Suffolk County has sued the owners of an Eastport farm for which it recently acquired development rights, accusing it of running an illegal junkyard.
In June, the county closed on a $1.69 million deal under its farmland protection program for development rights to the Ringhoff Family Farm. Terms prohibit use of the 141-acre site for dumping solid waste, vehicle storage and excavating on the grounds — all of which county officials allege have taken place in recent months.
“Suffolk County taxpayers did not purchase the Ringhoff Farm’s development rights in order for it to be used as a junkyard,” County Executive Steve Bellone said in a statement, calling the use a “blatant abuse” of the farmland protection program. “This program is part of our commitment to preserve open space and ensure the continued agricultural use.”
The county said it has obtained a temporary order from state Supreme Court barring farm owners from committing new violations as it seeks damages and removal of debris.
A Ringhoff attorney was not listed on the lawsuit’s online record yesterday Monday.
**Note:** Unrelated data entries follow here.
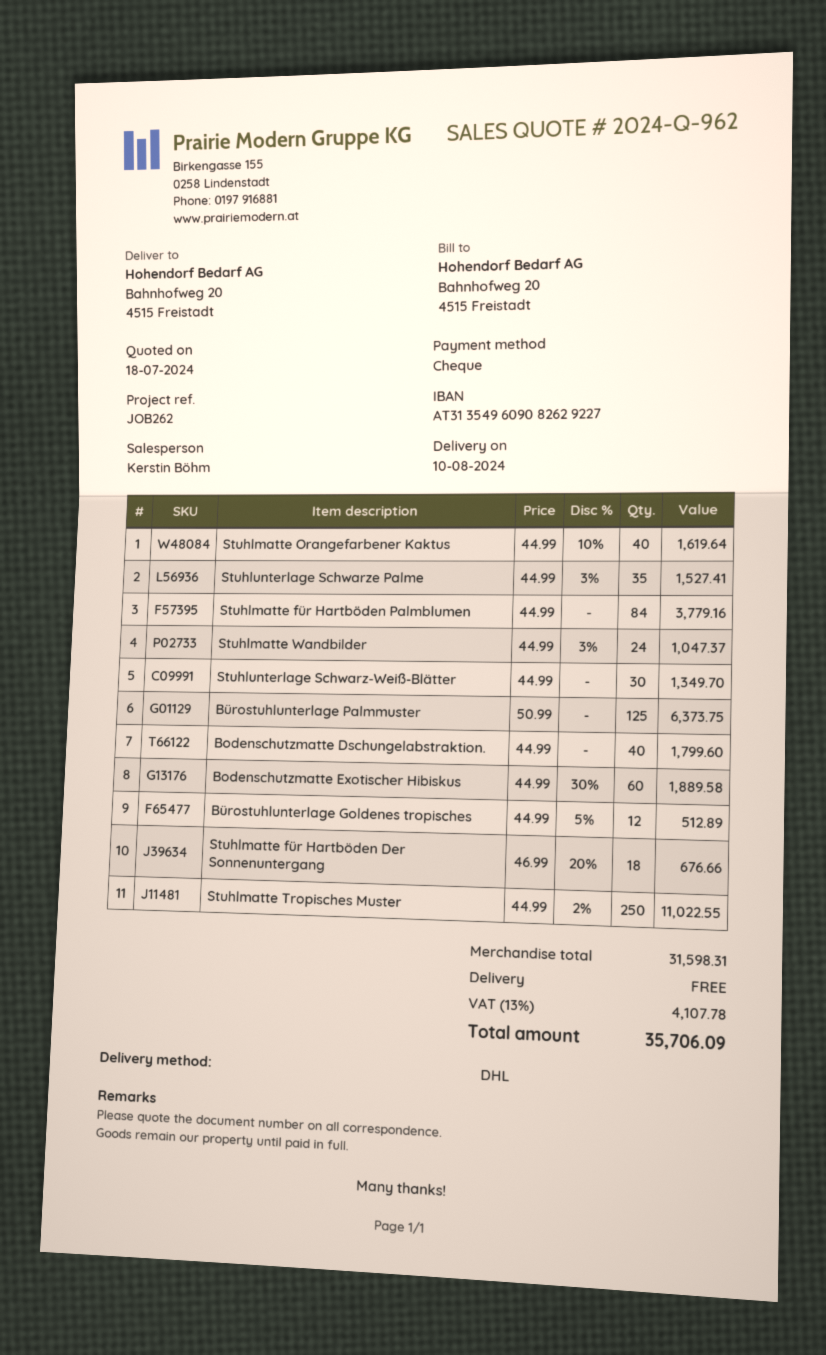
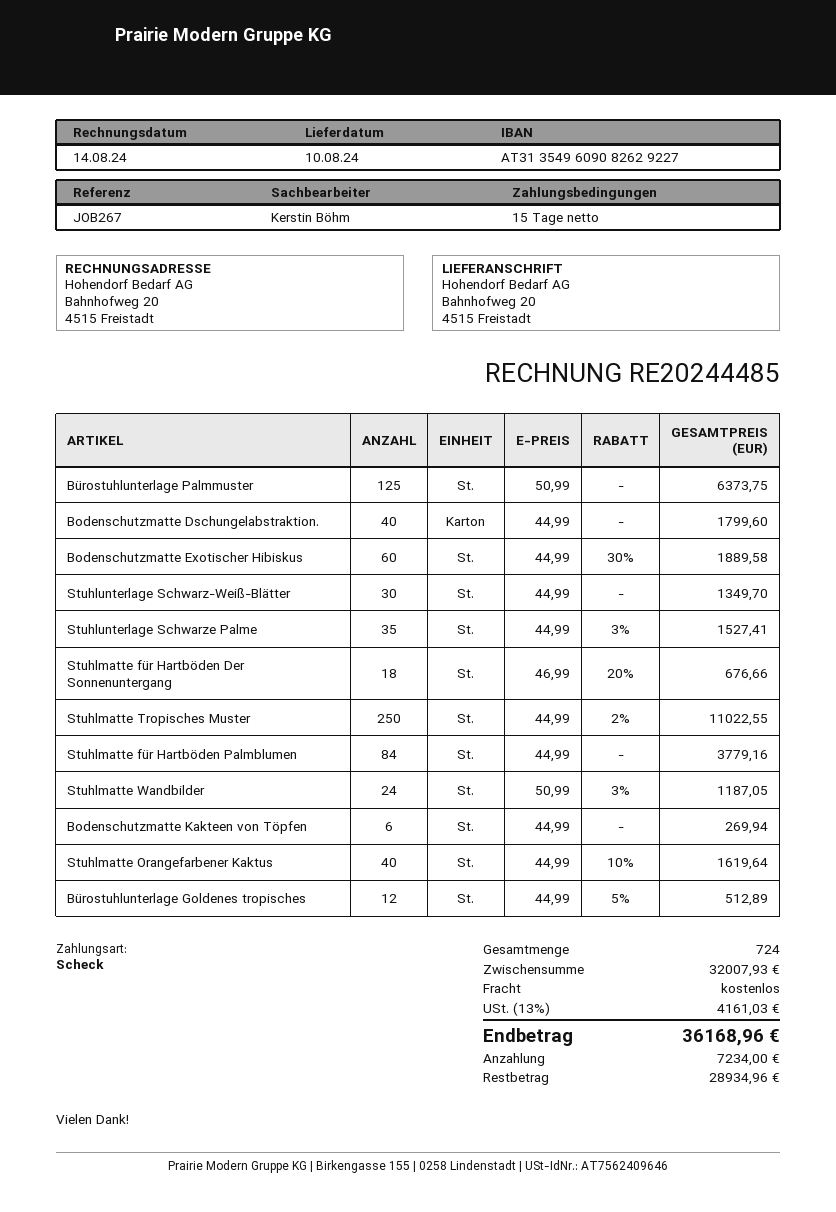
reference: JOB262 -> JOB267
Stuhlmatte Wandbilder: 24 x 44.99 - 3% = 1047.37 -> 24 x 50.99 - 3% = 1187.05
Bodenschutzmatte Kakteen von Töpfen: none -> 6 x 44.99 = 269.94
subtotal: 31598.31 -> 32007.93
tax: 13% = 4107.78 -> 13% = 4161.03
total: 35706.09 -> 36168.96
A woman who answered the phone at the home of William Ringhoff — previously identified by the county as a family representative — declined to comment.
Upon announcing their efforts to acquire development rights, county officials said the deal would allow the Ringhoff family to continue operating a fresh produce stand at county roads 51 and 55, which they said offered “some of Suffolk’s finest peaches, potatoes, tomatoes and ears of corn to passersby.”
William Ringhoff said at the time that “joining the farmland development rights program ... will enable the family to purchase much-needed upgrades and additions to our farm equipment, and provide some financial security as we move forward. The proceeds will go a long way in enabling us to continue farming.”